Tertullian contended that Christians have an eschatological hope for this
earth and for this age. Marcion was similar to the hellenistic spiritualizers who
postulated a present dualism of heaven and earth in their endeavor to explain
away the biblical doctrine of death and the resurrection.
This was a mysticism that taught the oneness of the soul with God.

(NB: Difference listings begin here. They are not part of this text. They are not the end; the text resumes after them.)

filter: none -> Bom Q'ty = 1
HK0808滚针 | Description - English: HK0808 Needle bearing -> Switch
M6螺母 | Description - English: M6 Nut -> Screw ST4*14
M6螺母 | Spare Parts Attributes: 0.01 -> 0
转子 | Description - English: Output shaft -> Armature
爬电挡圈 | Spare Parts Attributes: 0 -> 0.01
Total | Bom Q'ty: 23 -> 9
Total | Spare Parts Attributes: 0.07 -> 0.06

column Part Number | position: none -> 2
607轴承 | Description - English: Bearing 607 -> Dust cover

Later we will explore more fully the influence of Gnosticism on the
church.
In John’s Revelation, John says that there will be two
resurrections following the return of Christ.
As noted earlier in this series, this is a crucial point in the
millennial debate. In order for
a-millennialism to work, the first of the two resurrections must be interpreted
figuratively and the second literally. Pre-millennialism
interprets both resurrections literally.
A-millennialism teaches that the first resurrection takes place when the
believer is converted to Christ. “It
was this very doctrine - with its identification of the first resurrection with
the resurrection from sin in baptism - which was later to prevail in millenarian
interpretation.”
Tertullian anathematized this teaching of Marcion that the
first resurrection was spiritual. He
argued that if John had thought of the first resurrection in this way he could
not have specified that there would be one thousand years between the two
resurrections. “According to
Tertullian the two resurrections would both be at the end of the age, with the
millennium between them.”
This was a rebuttal of the Gnostic teaching that the material world was
bad and only the spiritual good. O’Hagen
calls this “material re-creation” (cf. issue #12).
“But unwittingly, and against his will, Tertullian helped
to discredit the millennial hope by joining the Montanists.... It was not
unnatural that in the fight against Montanism and rigorism the church suppressed
this eschatology altogether.... By the end of the second century, then, chiliasm
had been severely harmed by fanaticism and Judaism.”
CONCLUSION
We see, then, the converging of several forces.
First, a Gentile church held the Jews responsible for the death of Christ
and the persecution of the church. They
concluded that Judaism did not represent God, and that the church was the New
Israel. Second, we have a viral
laity who, in their exuberance, mingle heresy with truth.
Then add to this mix those concerned individuals who not
only longed for a more stable church, but were persuaded that if they were in
control they could bring it about. As
they became successful in their endeavor to consolidate, they were a threat to
Rome who wanted to control them. An
alliance between church and state was not all that odious, for with the sword of
the state in their hands, the church could control an unruly laity.
In a way chiliasm was a catalyst. The early church, as seen in men such as Justin Martyr,
sought to distance themselves from any perceived political ambition, while
embracing the millennium of Revelation 20 as their hope.
But when the millennium of Revelation 20 was divorced from the
fulfillment of God’s promises to the nation of Israel, it drifted in
unhealthy, sensual directions.
With the ascendancy of the hierarchy of the church, the Old
Testament Theocracy afforded a pattern of structure and control.
As persecution waned, the millennium was no longer considered an
essential doctrine, and its demise served the needs of an increasingly temporal
perception of the mission of the church. The
“New Israel” was about ready to compete with the state in defining a vision
for the world. With the conversion of Constantine in the first part of the
fourth century, the time was ripe for the church to assume her imperial role,
ready to confront and conquer the world.